Data shown Block Start

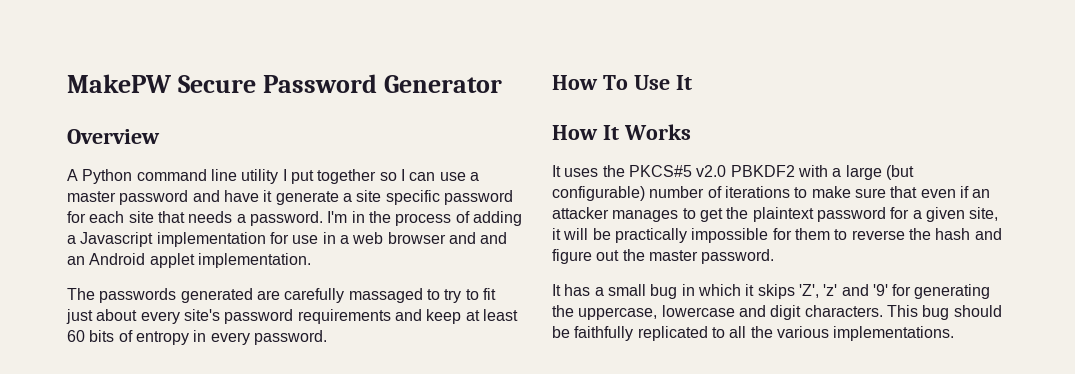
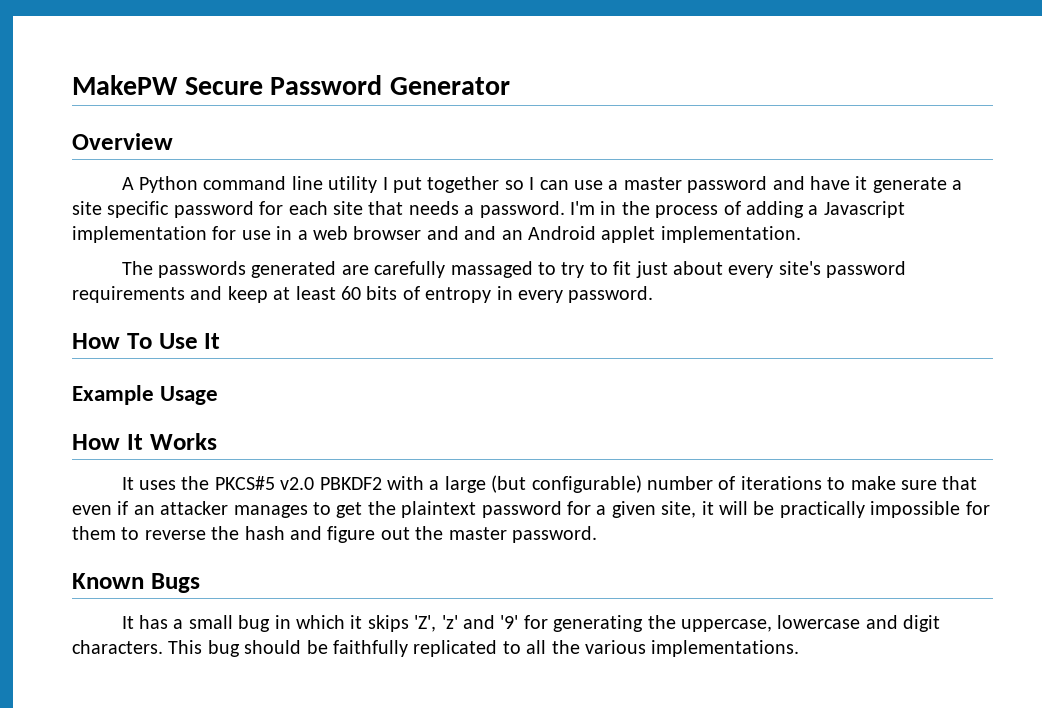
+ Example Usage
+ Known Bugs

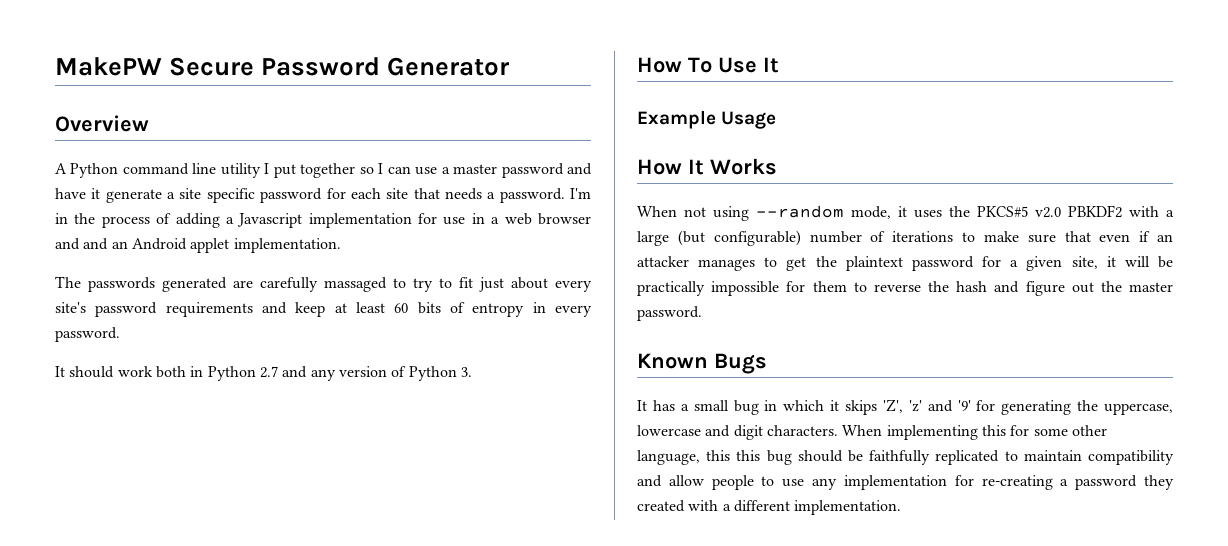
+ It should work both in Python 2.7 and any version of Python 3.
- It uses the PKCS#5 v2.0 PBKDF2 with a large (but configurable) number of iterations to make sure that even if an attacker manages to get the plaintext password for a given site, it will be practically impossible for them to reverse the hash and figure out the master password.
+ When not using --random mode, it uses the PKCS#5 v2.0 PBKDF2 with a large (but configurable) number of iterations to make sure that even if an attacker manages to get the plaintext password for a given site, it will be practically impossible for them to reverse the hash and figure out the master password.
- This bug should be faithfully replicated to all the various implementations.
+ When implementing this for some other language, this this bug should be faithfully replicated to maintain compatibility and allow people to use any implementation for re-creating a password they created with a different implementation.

Data shown Block End

Exercise directions: Which lines in the data above hold the string "faithfully"? Return each of them.

Reply:
- This bug should be faithfully replicated to all the various implementations.
+ When implementing this for some other language, this this bug should be faithfully replicated to maintain compatibility and allow people to use any implementation for re-creating a password they created with a different implementation.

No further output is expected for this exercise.